> EXERCISE OBJECTIVE: Read the records below and report each line in which "relative" occurs.

(User interface change data)
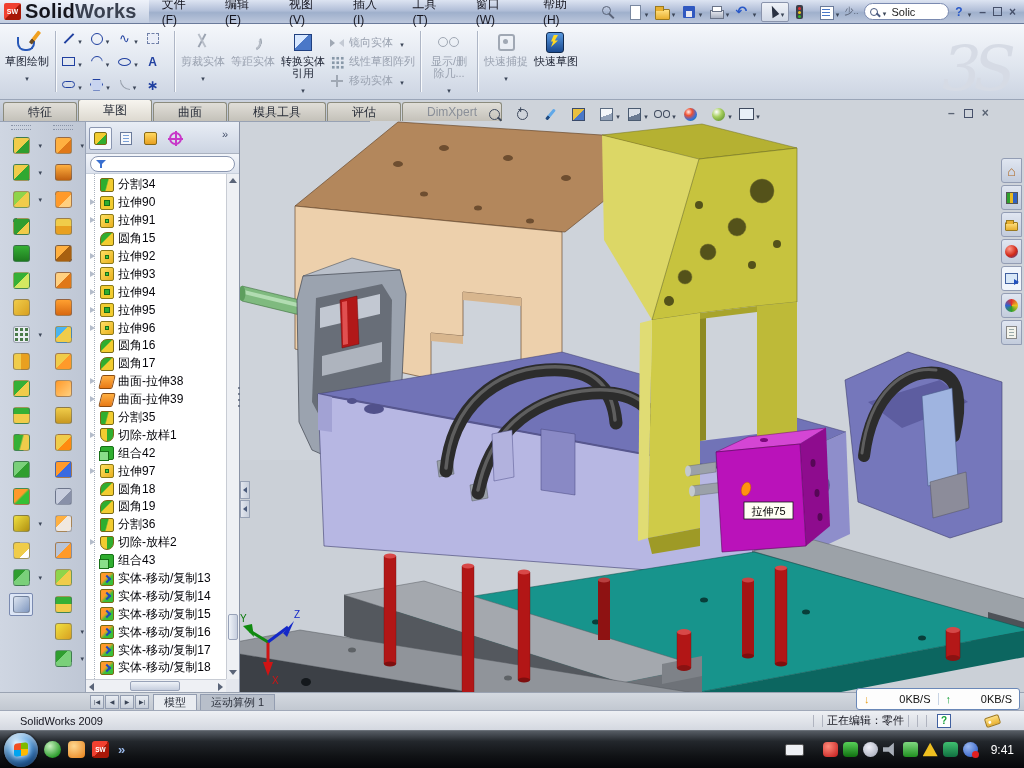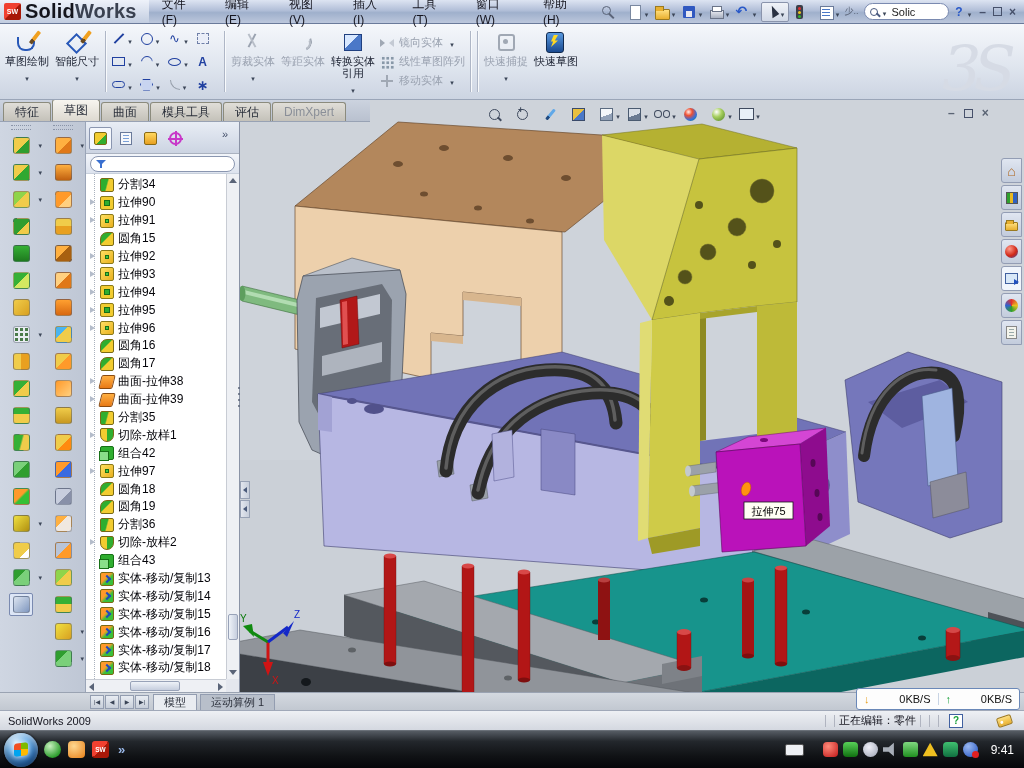--- a/index.html
+++ b/index.html
@@ -85,21 +85,21 @@
 .srow{display:flex;align-items:center;gap:5px;font-size:11px;color:#9aa2b0}
 .sico{width:14px;height:14px;position:relative;flex:none}
 .s-mirror::before{content:"";position:absolute;left:0;top:3px;border-top:4px solid transparent;border-bottom:4px solid transparent;border-left:5px solid #a0a8b4}
 .s-mirror::after{content:"";position:absolute;right:0;top:3px;border-top:4px solid transparent;border-bottom:4px solid transparent;border-right:5px solid #c4cad4}
 .s-pattern{background:radial-gradient(#8898a8 1.3px,transparent 1.4px) 1px 1px/4.5px 4.5px}
 .s-move::before{content:"";position:absolute;left:6px;top:1px;width:2px;height:12px;background:#a0a8b4}
 .s-move::after{content:"";position:absolute;left:1px;top:6px;width:12px;height:2px;background:#a0a8b4}
 .wm{position:absolute;right:16px;top:14px;font-family:"DejaVu Serif","Liberation Serif",serif;font-style:italic;font-size:62px;color:#d6dbe5;letter-spacing:-8px;z-index:0;line-height:1}
 
 .tabrow{position:absolute;top:100px;left:0;width:370px;height:22px;background:linear-gradient(#ccd3df,#b9c1cf);display:flex;align-items:flex-end;padding-left:3px;z-index:7;border-bottom:1px solid #98a2b4}
-.rtab{height:19px;padding:0 11px;font-size:12px;color:#2a2f3a;background:linear-gradient(#e0ded8,#c4c1b9);border:1px solid #8b8b7d;border-bottom:none;border-radius:3px 3px 0 0;display:flex;align-items:center;margin-right:1px;white-space:nowrap}
+.rtab{height:19px;padding:0 24px;font-size:12px;color:#2a2f3a;background:linear-gradient(#e0ded8,#c4c1b9);border:1px solid #8b8b7d;border-bottom:none;border-radius:3px 3px 0 0;display:flex;align-items:center;margin-right:1px;white-space:nowrap}
 .rtab.active{background:linear-gradient(#f7f5ef,#ddd9d0);height:22px;position:relative;z-index:2}
 .rtab.muted{color:#8a8f98}
 
 .leftbar{position:absolute;top:122px;left:0;width:86px;height:570px;background:linear-gradient(90deg,#cfd6e2,#bfc7d5);border-right:1px solid #9aa5b8;z-index:6;display:flex}
 .lcol{width:42px;display:flex;flex-direction:column;align-items:center;padding-top:3px}
 .grip{width:20px;height:5px;border-top:1px dotted #8a94a8;border-bottom:1px dotted #8a94a8;margin-bottom:4px}
 .ltool{width:24px;height:23px;margin-bottom:4px;display:flex;align-items:center;justify-content:center;position:relative;flex:none}
 .ltool .lic{width:17px;height:17px;border:1px solid rgba(80,90,110,.5);border-radius:3px}
 .ltool.hasdd::after{content:"▾";position:absolute;right:-9px;top:8px;font-size:7px;color:#3c4658}
 .ltool.active{background:#dde6f6;border:1px solid #7a8ab0;border-radius:2px}
@@ -193,21 +193,21 @@
 .netcell{flex:1;display:flex;align-items:center;justify-content:space-between;padding:0 7px}
 .netcell+.netcell{border-left:1px solid #c8d4e4}
 .net-down{color:#e8a020;font-weight:bold}
 .net-up{color:#18a038;font-weight:bold}
 
 .modeltabs{position:absolute;left:0;top:692px;width:1024px;height:18px;background:linear-gradient(#d4d9e0,#c2c8d1);border-top:1px solid #9aa3b2;display:flex;align-items:center;z-index:7;padding-left:90px}
 .mnav{width:14px;height:14px;background:linear-gradient(#e8ecf2,#c8cfda);border:1px solid #939db0;font-size:6px;color:#3a4456;display:flex;align-items:center;justify-content:center;margin-right:1px}
 .mtab{height:16px;padding:0 10px;font-size:11px;display:flex;align-items:center;border:1px solid #939db0;border-bottom:none;background:#b8bfca;color:#2a2f3a;margin-left:3px;white-space:nowrap}
 .mtab.active{background:#e9ecf1}
 
-.statusbar{position:absolute;left:0;top:710px;width:1024px;height:20px;background:linear-gradient(#eef0f4,#d4d8e0);border-top:1px solid #a0a8b8;display:flex;align-items:center;font-size:11px;color:#15151f;z-index:10;padding:0 8px}
+.statusbar{position:absolute;left:0;top:710px;width:1024px;height:20px;background:linear-gradient(#eef0f4,#d4d8e0);border-top:1px solid #a0a8b8;display:flex;align-items:center;font-size:11px;color:#15151f;z-index:10;padding:0 20px}
 .sep{width:1px;height:12px;background:#b0b4c0;margin:0 4px}
 .sright{margin-left:auto;display:flex;align-items:center}
 .helpbox{width:14px;height:14px;background:#fff;border:1px solid #4060a0;color:#18a038;font-weight:bold;font-size:10px;display:flex;align-items:center;justify-content:center;margin:0 6px}
 .tag{width:15px;height:10px;background:linear-gradient(#ffe080,#e8b030);border:1px solid #a07818;border-radius:2px;transform:rotate(-18deg);position:relative;margin-left:28px;margin-right:4px}
 .tag::after{content:"";position:absolute;left:2px;top:3px;width:3px;height:3px;background:#fff;border-radius:50%}
 
 .taskbar{position:absolute;left:0;top:730px;width:1024px;height:38px;background:linear-gradient(#565c64,#23272c 28%,#101215 68%,#05060a);z-index:20;display:flex;align-items:center;padding:0 4px;border-top:1px solid #6a7078}
 .orb{width:34px;height:34px;border-radius:50%;background:radial-gradient(circle at 35% 28%,#d8ecfa,#6cb0e8 35%,#2a6cb4 68%,#0c3a72);box-shadow:inset 0 -5px 8px rgba(0,0,0,.35),inset 0 3px 5px rgba(255,255,255,.55),0 0 3px #000;display:flex;align-items:center;justify-content:center;margin-right:6px;flex:none}
 .flag{width:14px;height:13px;border-radius:3px;background:conic-gradient(from -90deg,#f25022 0 25%,#7fba00 0 50%,#ffb900 0 75%,#00a4ef 0);box-shadow:0 0 5px rgba(255,255,255,.8);transform:skewY(-6deg)}
 .ql{display:flex;align-items:center;gap:7px;margin-right:10px}
@@ -506,25 +506,20 @@
     <span>×</span>
   </span>
 </div>
 
 <div class="cmdbar">
   <div class="cbtn">
     <span class="cico cb-sketch"></span>
     <span class="clabel">草图绘制</span>
       <i class="dd"></i>
   </div>
-  <div class="cbtn">
-    <span class="cico cb-dim"></span>
-    <span class="clabel">智能尺寸</span>
-      <i class="dd"></i>
-  </div>
   <div class="vsep"></div>
   <div class="sgrid">
 
       <span class="sgitem">
         <i class="si i-line"></i>
         <i class="dd"></i>
       </span>
 
       <span class="sgitem">
         <i class="si i-circle"></i>
@@ -606,20 +601,25 @@
       <span class="sico s-pattern"></span>
       <span>线性草图阵列</span>
     </div>
     <div class="srow">
       <span class="sico s-move"></span>
       <span>移动实体</span>
         <i class="dd"></i>
     </div>
   </div>
   <div class="vsep"></div>
+  <div class="cbtn disabled">
+    <span class="cico cb-dispdel"></span>
+    <span class="clabel">显示/删除几...</span>
+      <i class="dd"></i>
+  </div>
   <div class="vsep"></div>
   <div class="cbtn disabled">
     <span class="cico cb-snap"></span>
     <span class="clabel">快速捕捉</span>
       <i class="dd"></i>
   </div>
   <div class="cbtn">
     <span class="cico cb-quick"></span>
     <span class="clabel">快速草图</span>
   </div>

> TASK SOLUTION:
 .sico{width:14px;height:14px;position:relative;flex:none}
 .rtab.active{background:linear-gradient(#f7f5ef,#ddd9d0);height:22px;position:relative;z-index:2}
 .ltool{width:24px;height:23px;margin-bottom:4px;display:flex;align-items:center;justify-content:center;position:relative;flex:none}
 .tag{width:15px;height:10px;background:linear-gradient(#ffe080,#e8b030);border:1px solid #a07818;border-radius:2px;transform:rotate(-18deg);position:relative;margin-left:28px;margin-right:4px}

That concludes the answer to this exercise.